Gewährt einen guten Einblick!

Von: Martina - Schmökerwelten
07.10.2018

Titus Müller hat ein sehr beeindruckendes Stück Zeitgeschichte, den Aufstand in der DDR am 17. Juni 1953, in einen sehr interessanten Roman verpackt. Gerade für Westdeutsche ist es eine gute Möglichkeit etwas mehr darüber zu erfahren, weil zumindest mir vieles nicht so bekannt war. Ich war erschrocken, wie stark beschnitten der Alltag in der DDR sein konnte, wie immens der Staat sich in das Privatleben gedrängt und welche Konsequenzen das für den ein oder anderen nach sich gezogen hat. Titus Müller hat für seinen Roman "Der Tag X" ein Gerüst aus historischen Fakten mit fiktiven Figuren und Schicksalen gefüllt. Der Wissenschaftler Peter Findeisen lebt mit seiner Frau und Tochter Nelly in Berlin und wird 1946 von heute auf morgen nach Russland verschleppt. Seine Ehefrau entscheidet sich dagegen, ihren Mann zu begleiten und bleibt mit Nelly zurück. Nelly, mittlerweile zu einer mutigen, jungen Frau gereift, wird kurz vor dem Abitur der Schule verwiesen, weil sie sich in einer kirchlichen Jugendorganisation der evangelischen Kirche - der "Jungen Gemeinde" - engagiert hat. Der "Jungen Gemeinde" wurden angebliche Spionage - und Sabotagetätigkeiten vorgeworfen.

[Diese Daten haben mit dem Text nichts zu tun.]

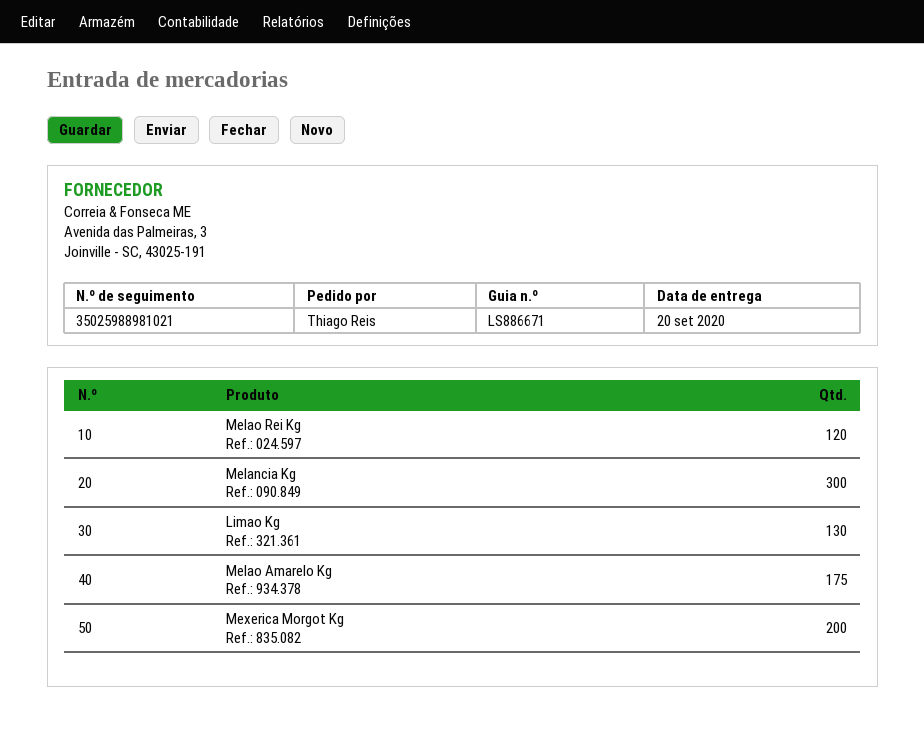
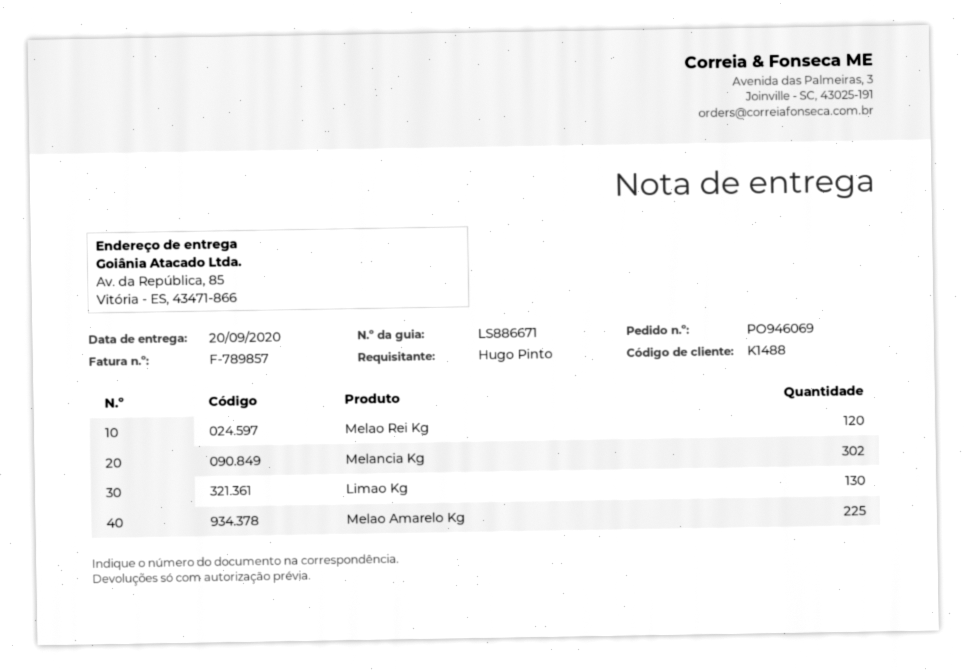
ordered by: Thiago Reis -> Hugo Pinto
Melancia Kg: 300 -> 302
Melao Amarelo Kg: 175 -> 225
Mexerica Morgot Kg: 200 -> none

Für die Jugendlichen in der DDR hatte es nur eine Jugendorganisation zu geben: die FDJ. Nelly lernt den jungen Uhrmacher Wolf Uhlitz kennen. Wollf verliebt sich in Nelly. Er ist Sohn eines SED Funktionärs, möchte Nelly helfen und riskiert dabei einiges für sie. Dadurch gerät er in die Fänge der Stasi und wird zu Spitzeltätigkeiten gezwungen. Ilja ist ein russischer Soldat, der für Lawrentia Beria, nach Stalins Tod einer der mächtigsten Männer der UDSSR, als Spion nach Westdeutschland geschickt wird. Die Machenschaften in der sowjetischen Machtzentrale in Moskau, rund um Stalin, Chruschtschow, Beria und einigen anderen waren mir persönlich etwas ausschweifend und haben auch etwas meinen Lesefluss gestört, aber es gehörte nun mal dazu. Welche Rolle Ilja in Nellys Leben spielt, ist eine Weile unklar. Die Charaktere des Buches sind sehr gelungen, gut gezeichnet und wirken sehr authentisch. Der Schreibstil des Autors ist sehr angenehm. Er hat mich mit "Der Tag X" definitiv beeindruckt. Es ist ein sehr interessantes, spannendes Buch, aus dem ich unheimlich viel an Informationen mitgenommen habe.